Reviewing 1999 data and events, Amnesty International found violations in at least 144 countries--nearly two-thirds of the world's nations. The report cited Zimbabwe as one of the areas of greatest concern. In that southern African nation, "the human rights situation deteriorated" in 1999. Reports of human rights abuses last year in Zimbabwe included the first details of politically motivated torture since the late 1980s, including the widespread torture of criminal suspects by police and torture and death threats against independent journalists.
Singled out is Zimbabwe's treatment of women. A court ruling in 1999 in that country upheld a law assigning unmarried women the status of minors. The report also makes brief mention of widely reported attacks against Zimbabwe's white minority and cites Zimbabwe President Robert Mugabe's anti-gay "hate speech campaign" that led to harassment of homosexuals.

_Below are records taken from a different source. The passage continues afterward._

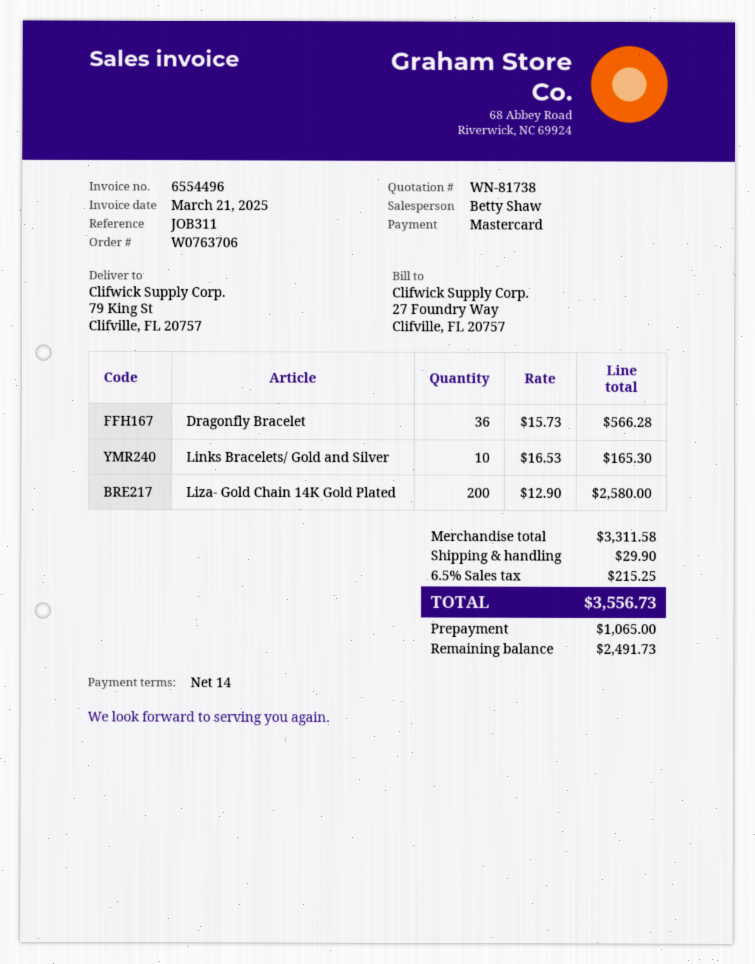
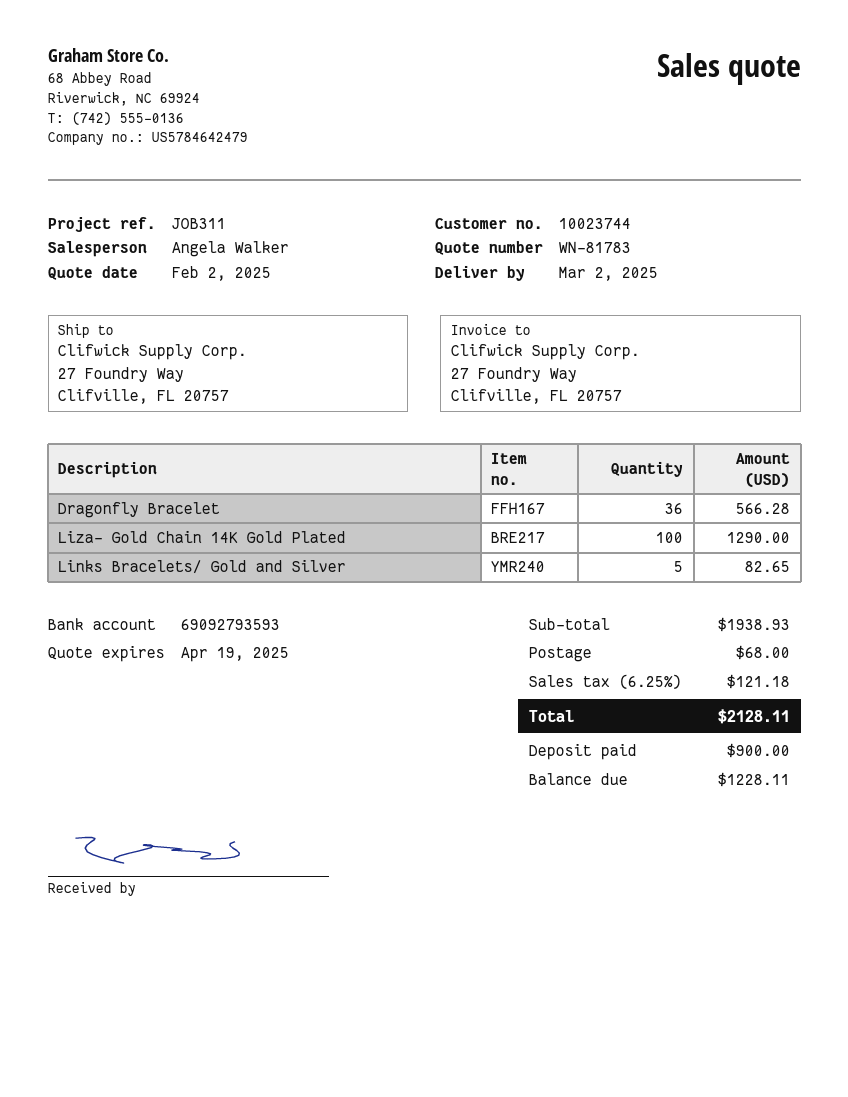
quote number: WN-81738 -> WN-81783
sales rep: Betty Shaw -> Angela Walker
ship to: 79 King St, Clifville, FL 20757 -> 27 Foundry Way, Clifville, FL 20757
Links Bracelets/ Gold and Silver: 10 for 165.30 -> 5 for 82.65
Liza- Gold Chain 14K Gold Plated: 200 for 2580.00 -> 100 for 1290.00
subtotal: 3311.58 -> 1938.93
shipping: 29.90 -> 68.00
tax: 6.5% = 215.25 -> 6.25% = 121.18
total: 3556.73 -> 2128.11
deposit: 1065.00 -> 900.00
balance: 2491.73 -> 1228.11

Regarding other countries, here is a sampling of Amnesty International allegations:
* Burundi: hundreds of unarmed civilians killed; "disappearances" on the rise; thousands detained without charge.

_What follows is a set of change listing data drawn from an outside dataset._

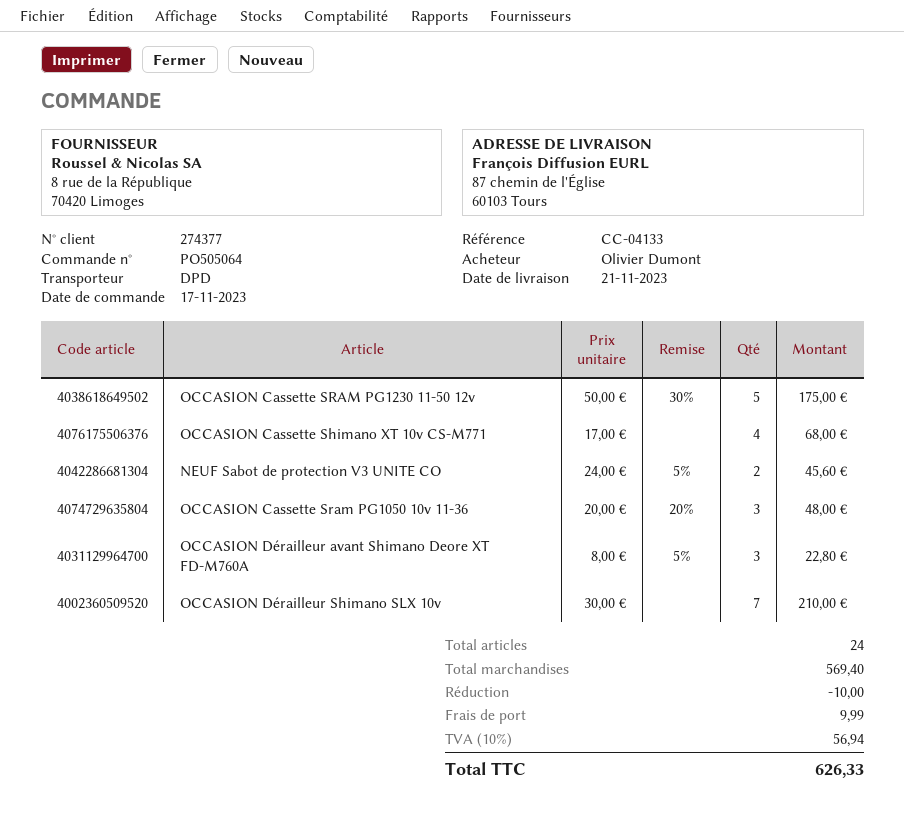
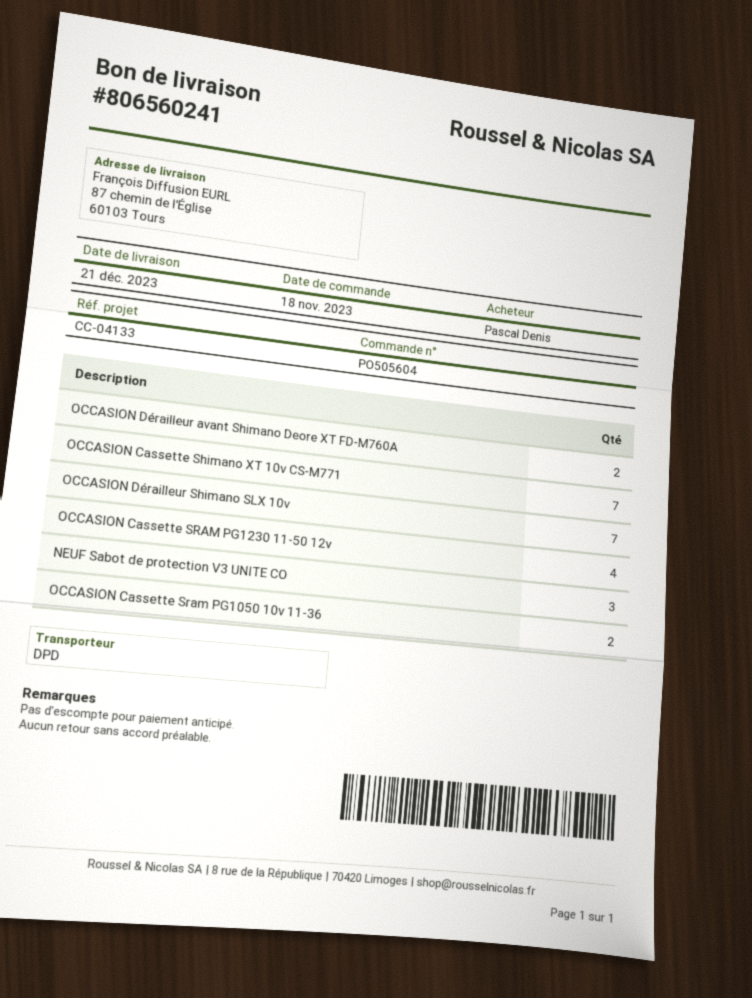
order number: PO505064 -> PO505604
order date: 2023-11-17 -> 2023-11-18
delivery date: 2023-11-21 -> 2023-12-21
ordered by: Olivier Dumont -> Pascal Denis
OCCASION Cassette SRAM PG1230 11-50 12v: 5 -> 4
OCCASION Cassette Shimano XT 10v CS-M771: 4 -> 7
NEUF Sabot de protection V3 UNITE CO: 2 -> 3
OCCASION Cassette Sram PG1050 10v 11-36: 3 -> 2
OCCASION Dérailleur avant Shimano Deore XT FD-M760A: 3 -> 2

* China: repression of dissidents; repression of religious groups, including Christians and Falun Gong; repression of labor activists; excessive, arbitrary use of the death penalty; torture of criminal suspects; harsh prison conditions; "gross violations of human rights" in Tibet and the Xinjiang region.
* Iran: hundreds held without trial or charge after student demonstrations; at least 165 executions. …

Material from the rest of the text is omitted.